▶ **Extracted material**

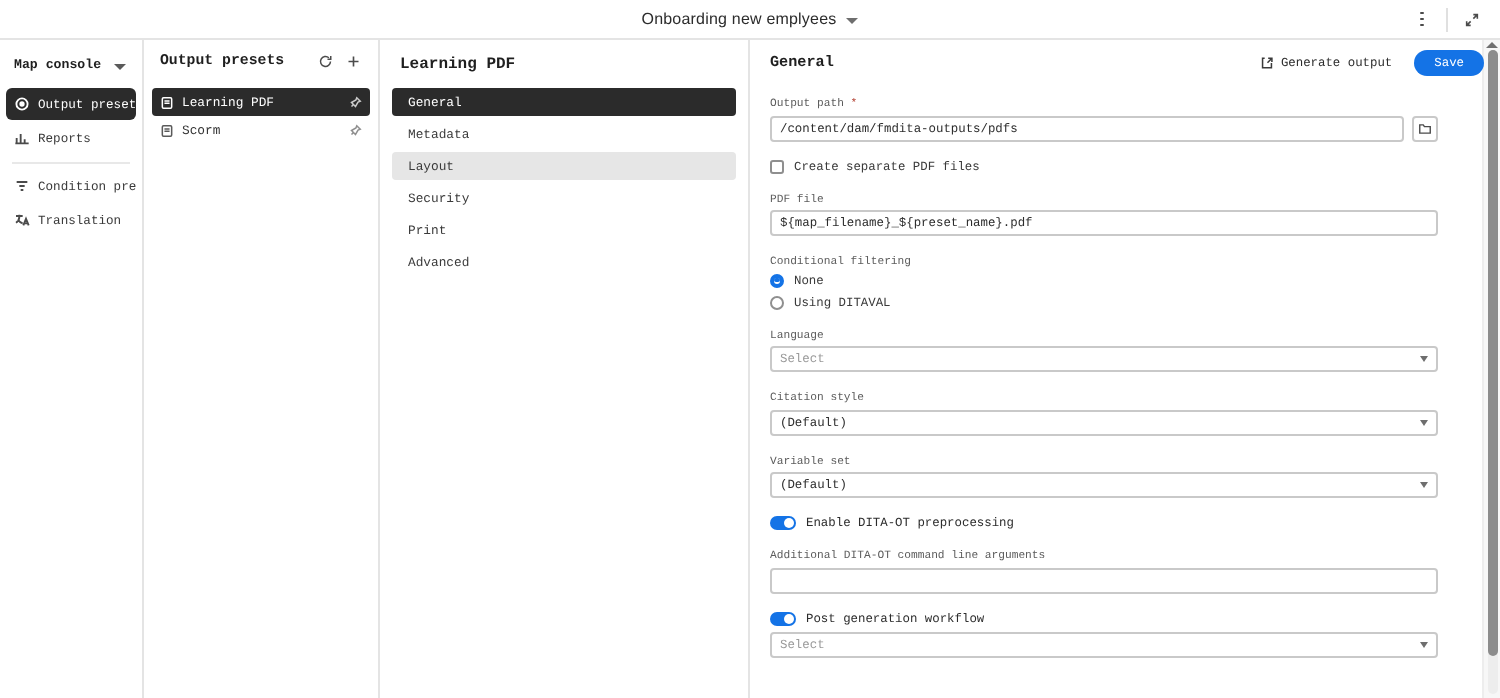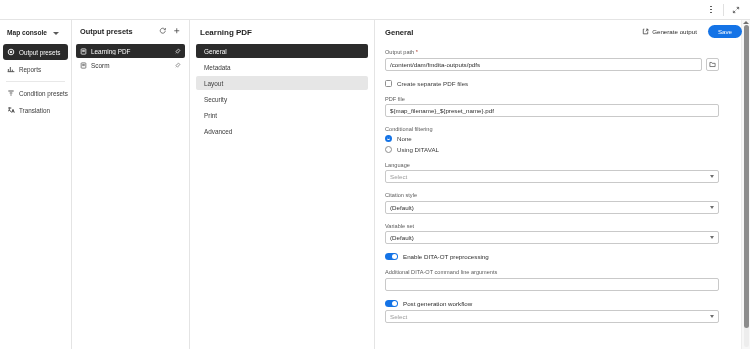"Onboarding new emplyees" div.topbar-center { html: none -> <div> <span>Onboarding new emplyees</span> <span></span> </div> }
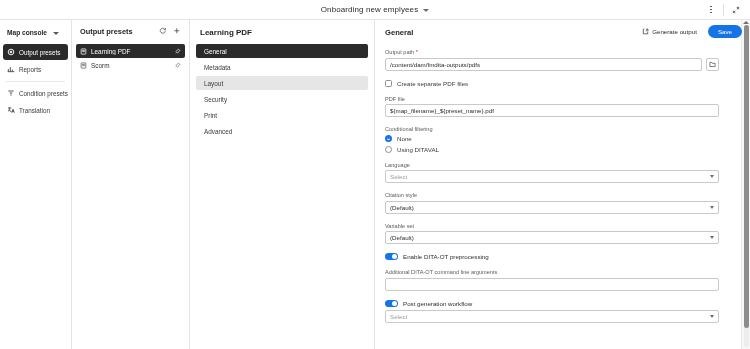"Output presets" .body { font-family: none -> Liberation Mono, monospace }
...
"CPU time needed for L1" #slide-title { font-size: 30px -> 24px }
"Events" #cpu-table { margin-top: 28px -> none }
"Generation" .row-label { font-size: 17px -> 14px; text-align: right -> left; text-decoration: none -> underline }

▶ **Exercise description**
Within the data above, filter for lines containing the word "size" and copy each one.

▶ **Exercise answer**
"CPU time needed for L1" #slide-title { font-size: 30px -> 24px }
"Generation" .row-label { font-size: 17px -> 14px; text-align: right -> left; text-decoration: none -> underline }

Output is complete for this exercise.